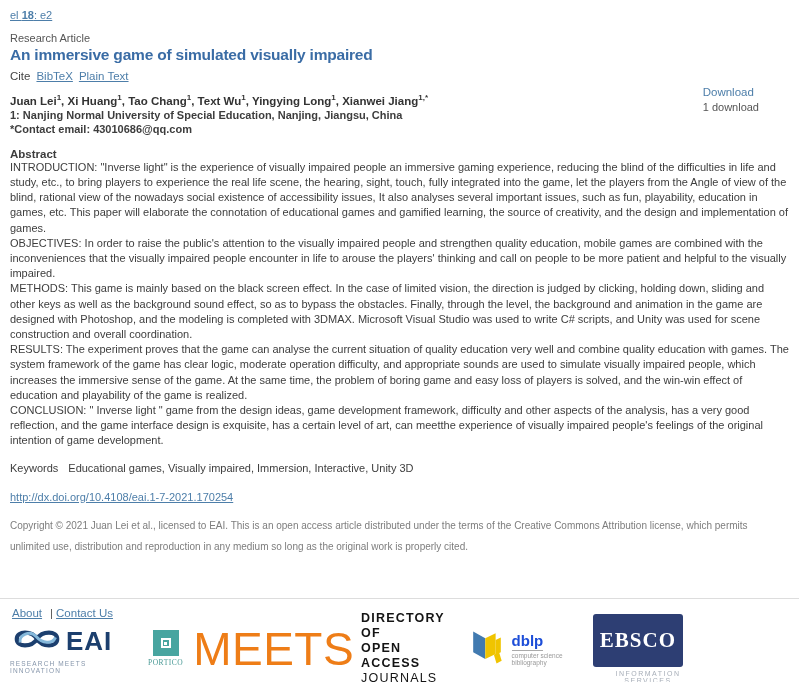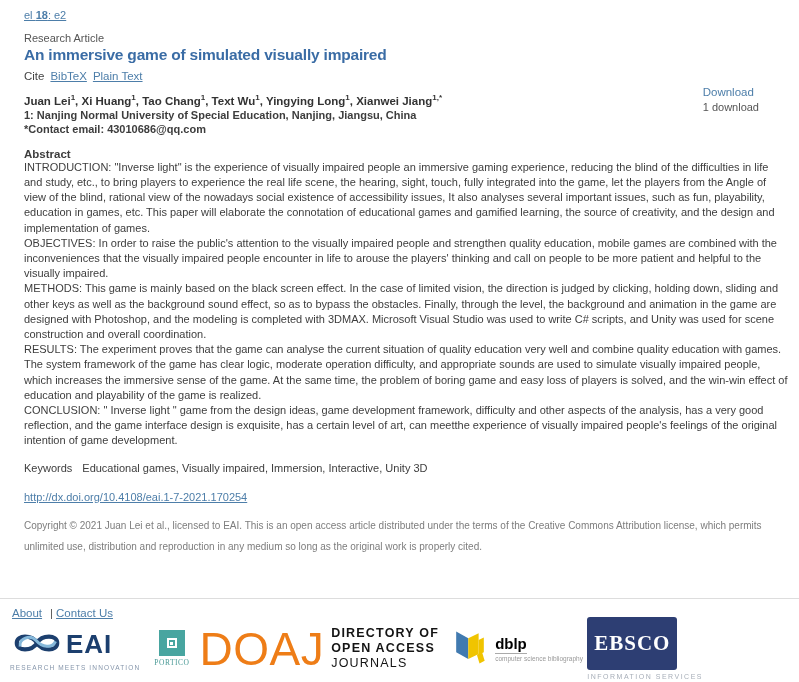--- a/index.html
+++ b/index.html
@@ -3,21 +3,21 @@
 <meta charset="utf-8">
 <style>
   * { box-sizing: border-box; }
   html,body { margin:0; padding:0; }
   body {
     width:799px; height:682px; position:relative; overflow:hidden;
     background:#fff; color:#3d3d3d;
     font-family:"Liberation Sans", sans-serif;
   }
   a { cursor:pointer; }
-  .main { padding:5px 10px 0 24px; position:relative; }
+  .main { padding:5px 10px 0 10px; position:relative; }
 
   .issue-link { font-size:11px; color:#4d7ea9; text-decoration:underline; display:inline-block; }
   .issue-link .num { font-weight:bold; }
 
   .article-type { margin-top:9px; font-size:11px; color:#555; }
   .title { margin-top:2px; font-size:15.5px; font-weight:bold; color:#3a6ca5; letter-spacing:-0.2px; }
 
   .cite-row { margin-top:6px; font-size:11.5px; color:#444; }
   .cite-row a { color:#4d7ea9; text-decoration:underline; margin-left:6px; }
 
@@ -67,21 +67,21 @@
                   letter-spacing:0.5px; margin-top:2px; }
 
   .logo-doaj { margin-left:10px; display:flex; align-items:center; }
   .doaj-text { font-size:46px; color:#ee7d17; line-height:44px; font-weight:500; letter-spacing:0.5px; }
   .doaj-caption { margin-left:7px; color:#141414; }
   .doaj-caption .c1, .doaj-caption .c2 { font-weight:bold; font-size:12.5px; letter-spacing:1.2px; line-height:15px; }
   .doaj-caption .c3 { font-weight:normal; font-size:12.5px; letter-spacing:1.2px; line-height:15px; }
 
   .logo-dblp { margin-left:12px; display:flex; align-items:center; }
   .dblp-textcol { margin-left:6px; }
-  .dblp-name { font-size:15px; font-weight:bold; color:#000000; line-height:16px;
+  .dblp-name { font-size:15px; font-weight:bold; color:#1d4ed8; line-height:16px;
                padding-bottom:1px; border-bottom:1px solid #aaa; display:inline-block; }
   .dblp-tagline { font-size:6.5px; color:#999; margin-top:1px; }
 
   .logo-ebsco { margin-left:auto; margin-right:96px; text-align:center; }
   .ebsco-box { width:90px; height:53px; background:#2d3e73; color:#fff;
                font-family:"Liberation Serif", serif; font-size:21px; font-weight:bold;
                display:flex; align-items:center; justify-content:center;
                border-radius:3px; letter-spacing:1px; }
   .ebsco-tagline { font-size:7px; color:#a7aeb8; letter-spacing:1.5px; margin-top:3px; }
 </style>
@@ -153,21 +153,21 @@
     <div class="logo-portico">
       <div class="portico-square">
         <div class="portico-inner">
             <div class="portico-dot"></div>
           </div>
       </div>
       <div class="portico-text">PORTICO</div>
     </div>
 
     <div class="logo-doaj">
-      <span class="doaj-text">DOAJ</span>
+      <span class="doaj-text">MEETS</span>
       <div class="doaj-caption">
         <div class="c1">DIRECTORY OF</div>
         <div class="c2">OPEN ACCESS</div>
         <div class="c3">JOURNALS</div>
       </div>
     </div>
 
     <div class="logo-dblp">
       <span>
         <svg viewBox="0 0 44 44" width="38" height="38">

# [Exercise]
Once the line with "-67,21 +67,21 @@" is found in the records above, print exactly that line and every line after it through the line with "font-weight:normal; font-size:12.5px; letter-spacing:1.2px;".

# [Finished task]
@@ -67,21 +67,21 @@
                   letter-spacing:0.5px; margin-top:2px; }
 
   .logo-doaj { margin-left:10px; display:flex; align-items:center; }
   .doaj-text { font-size:46px; color:#ee7d17; line-height:44px; font-weight:500; letter-spacing:0.5px; }
   .doaj-caption { margin-left:7px; color:#141414; }
   .doaj-caption .c1, .doaj-caption .c2 { font-weight:bold; font-size:12.5px; letter-spacing:1.2px; line-height:15px; }
   .doaj-caption .c3 { font-weight:normal; font-size:12.5px; letter-spacing:1.2px; line-height:15px; }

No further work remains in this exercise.